- TASK DIRECTIONS -
Check every line of the records below for the string "class" and copy the ones that have it.

Segment Start: DATA EXTRACTS

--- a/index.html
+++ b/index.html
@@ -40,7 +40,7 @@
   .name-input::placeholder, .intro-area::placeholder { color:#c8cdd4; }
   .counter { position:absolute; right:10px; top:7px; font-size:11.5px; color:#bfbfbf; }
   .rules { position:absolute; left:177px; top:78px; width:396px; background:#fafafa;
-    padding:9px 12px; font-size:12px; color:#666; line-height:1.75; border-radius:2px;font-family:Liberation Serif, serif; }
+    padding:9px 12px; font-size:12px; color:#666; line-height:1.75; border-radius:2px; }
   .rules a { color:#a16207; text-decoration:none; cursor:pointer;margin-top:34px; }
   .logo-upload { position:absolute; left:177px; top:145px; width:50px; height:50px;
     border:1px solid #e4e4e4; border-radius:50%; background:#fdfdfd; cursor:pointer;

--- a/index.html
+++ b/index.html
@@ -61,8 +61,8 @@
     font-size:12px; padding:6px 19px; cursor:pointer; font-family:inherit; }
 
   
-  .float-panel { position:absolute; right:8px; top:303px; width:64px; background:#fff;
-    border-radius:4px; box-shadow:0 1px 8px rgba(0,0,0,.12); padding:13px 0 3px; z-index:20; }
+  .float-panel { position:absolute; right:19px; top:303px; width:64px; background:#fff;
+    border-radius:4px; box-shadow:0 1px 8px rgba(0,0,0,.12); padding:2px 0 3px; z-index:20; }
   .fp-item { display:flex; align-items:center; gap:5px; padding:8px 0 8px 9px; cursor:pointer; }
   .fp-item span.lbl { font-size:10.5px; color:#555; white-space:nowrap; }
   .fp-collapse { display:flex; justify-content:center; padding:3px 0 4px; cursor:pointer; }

Segment End: DATA EXTRACTS
Segment Start: DATA EXTRACTS

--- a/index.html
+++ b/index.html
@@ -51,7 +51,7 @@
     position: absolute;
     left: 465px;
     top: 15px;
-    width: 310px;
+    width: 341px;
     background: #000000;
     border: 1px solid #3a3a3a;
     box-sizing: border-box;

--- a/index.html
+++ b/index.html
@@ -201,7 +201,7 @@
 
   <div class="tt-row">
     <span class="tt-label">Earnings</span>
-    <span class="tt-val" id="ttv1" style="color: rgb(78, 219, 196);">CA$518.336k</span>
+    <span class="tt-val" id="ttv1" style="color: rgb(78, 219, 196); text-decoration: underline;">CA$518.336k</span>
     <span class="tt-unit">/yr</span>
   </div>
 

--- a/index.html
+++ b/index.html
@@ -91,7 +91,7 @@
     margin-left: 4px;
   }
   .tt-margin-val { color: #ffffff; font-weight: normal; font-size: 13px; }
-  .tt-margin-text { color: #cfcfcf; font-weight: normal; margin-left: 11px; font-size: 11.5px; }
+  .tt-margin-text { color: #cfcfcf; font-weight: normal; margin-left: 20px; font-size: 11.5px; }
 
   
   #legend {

Segment End: DATA EXTRACTS
Segment Start: DATA EXTRACTS

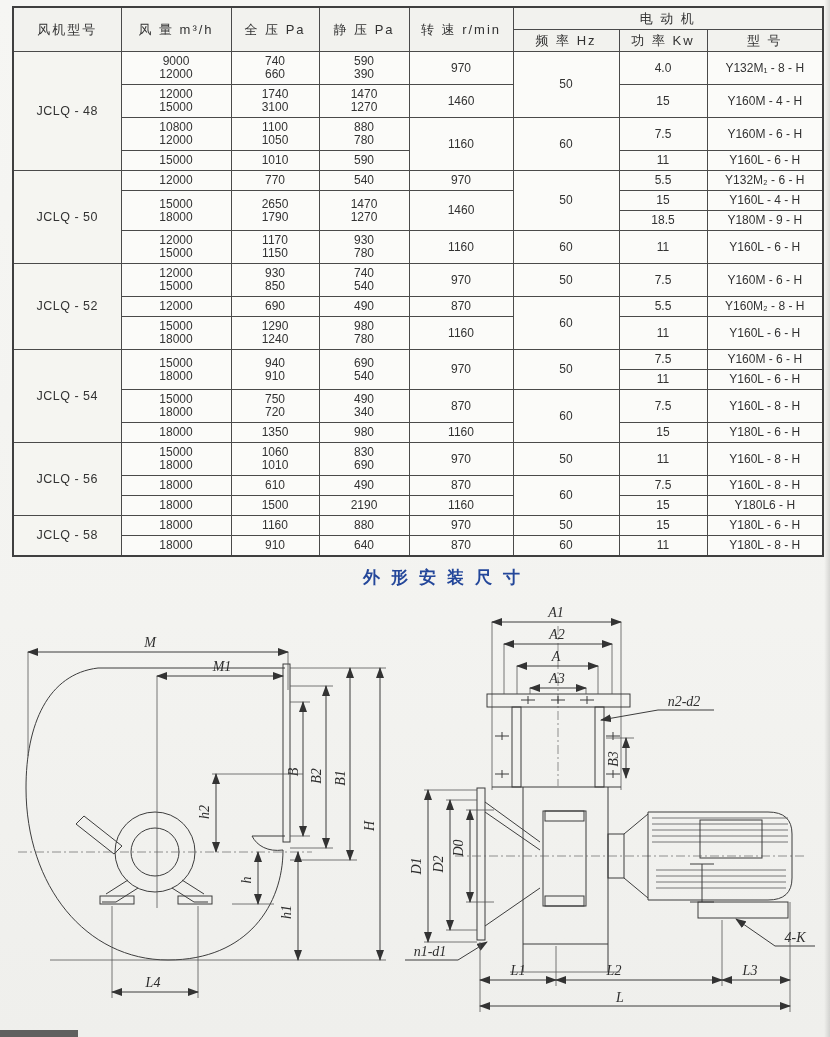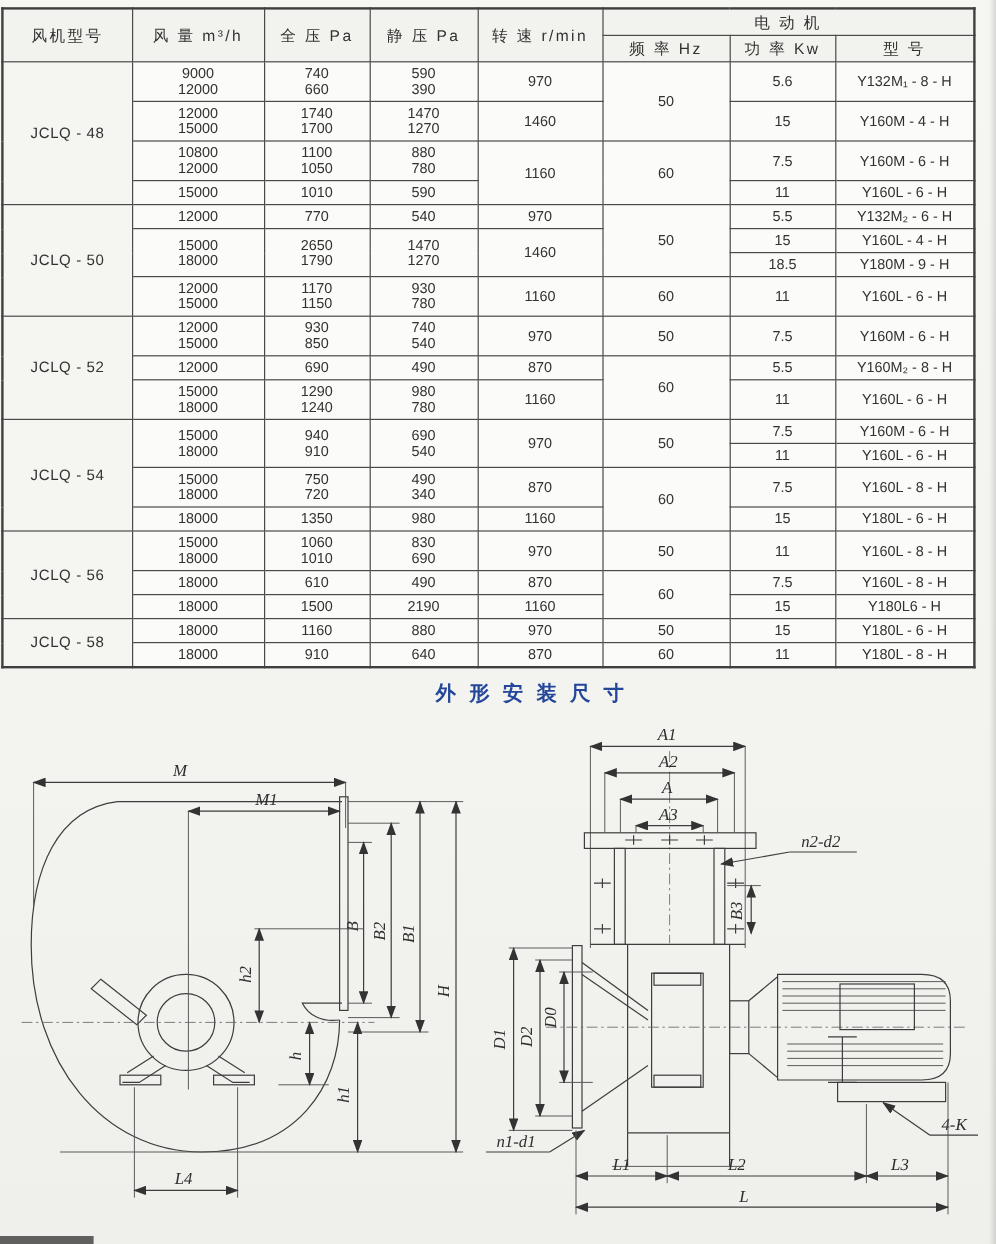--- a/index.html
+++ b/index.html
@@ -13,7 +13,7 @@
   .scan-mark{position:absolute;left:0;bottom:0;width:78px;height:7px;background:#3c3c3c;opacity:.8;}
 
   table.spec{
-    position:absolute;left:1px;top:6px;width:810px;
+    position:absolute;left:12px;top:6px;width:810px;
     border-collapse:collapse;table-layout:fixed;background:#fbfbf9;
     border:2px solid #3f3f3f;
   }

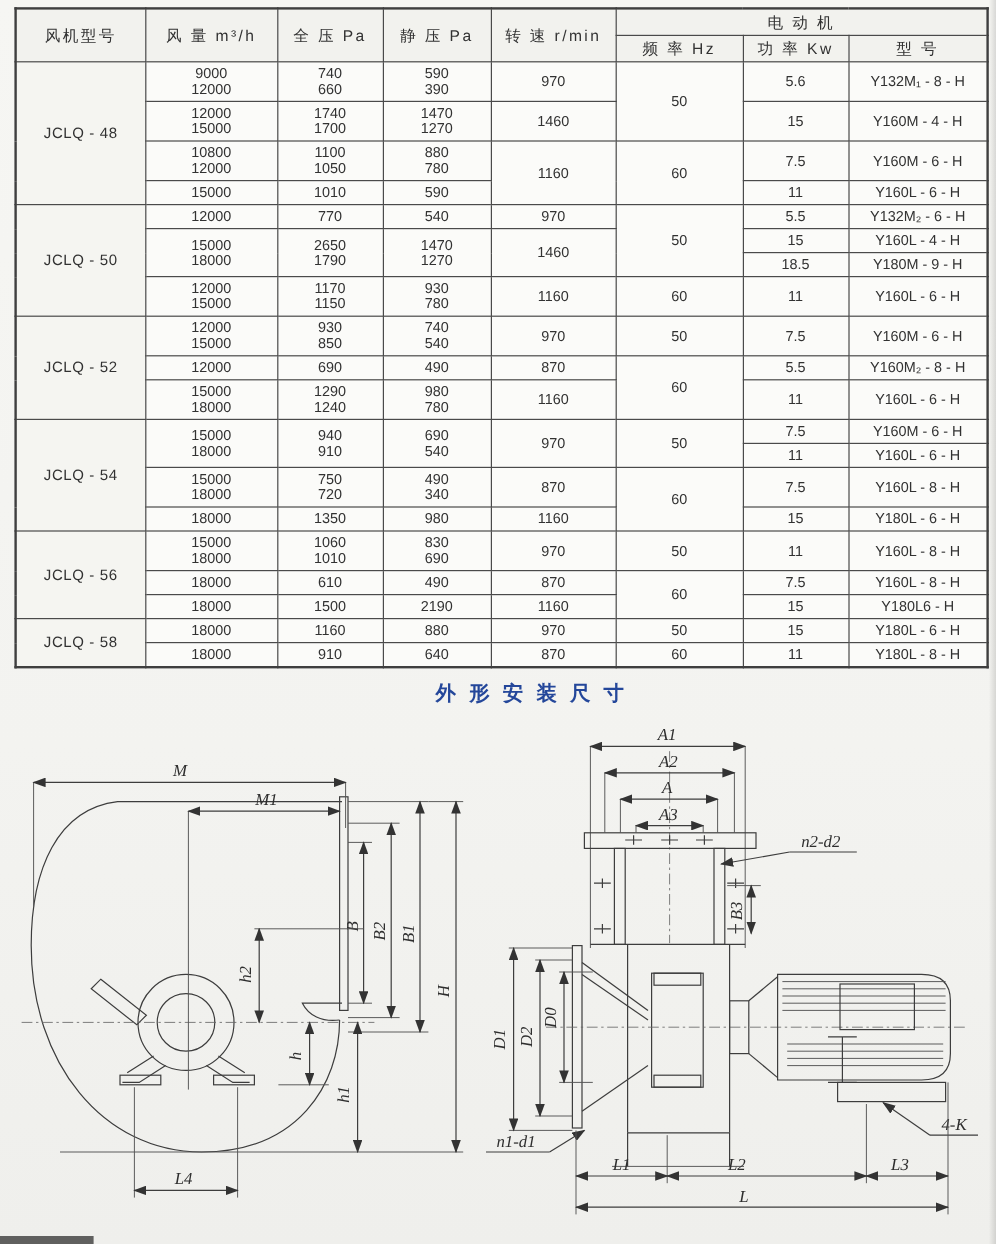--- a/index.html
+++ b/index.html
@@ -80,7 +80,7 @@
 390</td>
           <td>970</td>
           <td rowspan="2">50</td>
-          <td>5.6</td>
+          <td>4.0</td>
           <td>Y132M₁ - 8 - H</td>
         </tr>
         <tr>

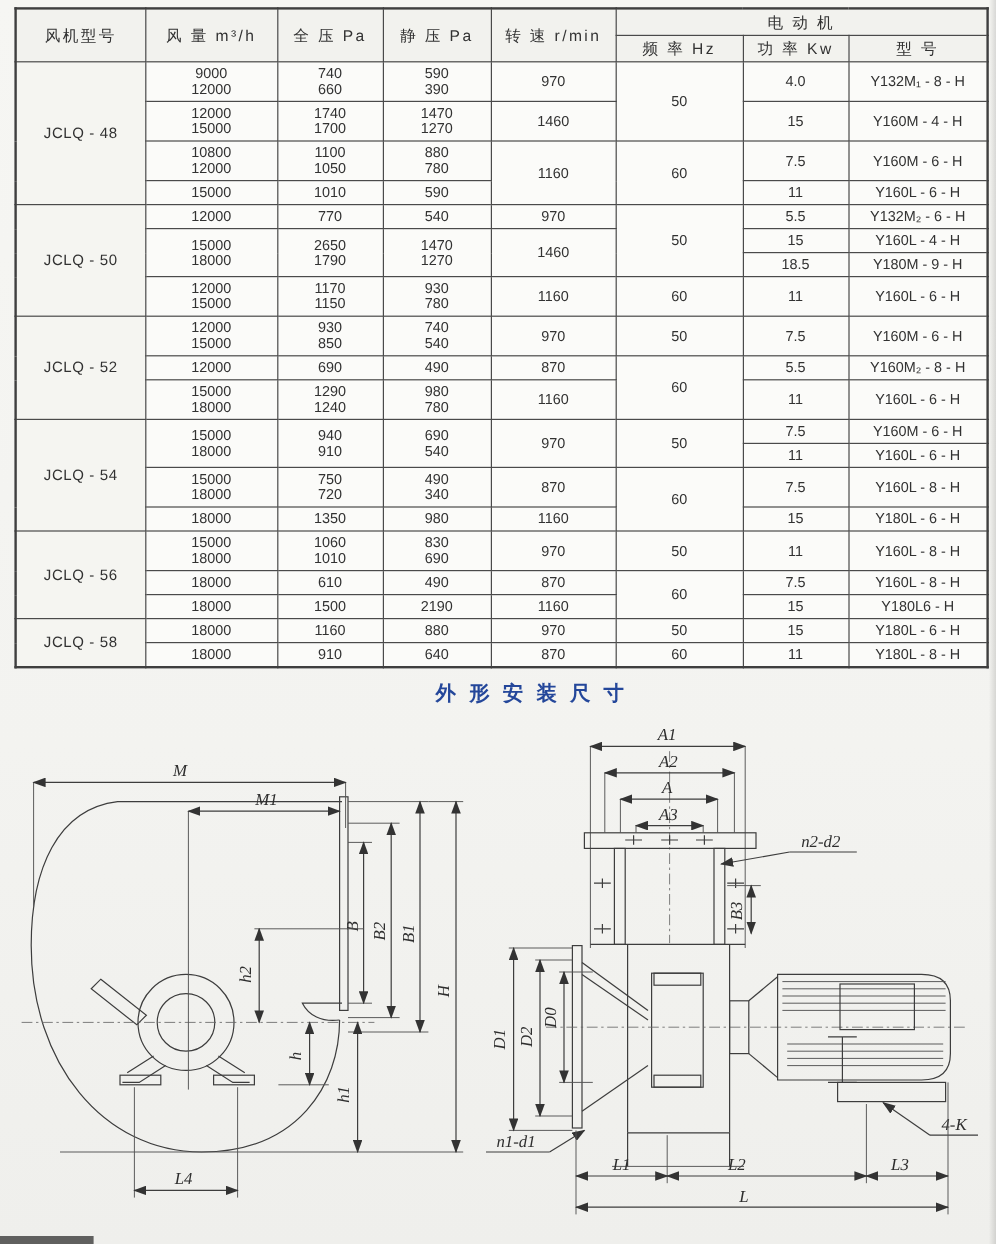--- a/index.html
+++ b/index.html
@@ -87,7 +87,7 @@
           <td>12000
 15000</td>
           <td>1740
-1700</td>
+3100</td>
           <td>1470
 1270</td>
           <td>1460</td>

Segment End: DATA EXTRACTS

- YOUR SOLUTION -
   <div class="tt-row">
     <span class="tt-label">Earnings</span>
-    <span class="tt-val" id="ttv1" style="color: rgb(78, 219, 196);">CA$518.336k</span>
+    <span class="tt-val" id="ttv1" style="color: rgb(78, 219, 196); text-decoration: underline;">CA$518.336k</span>
     <span class="tt-unit">/yr</span>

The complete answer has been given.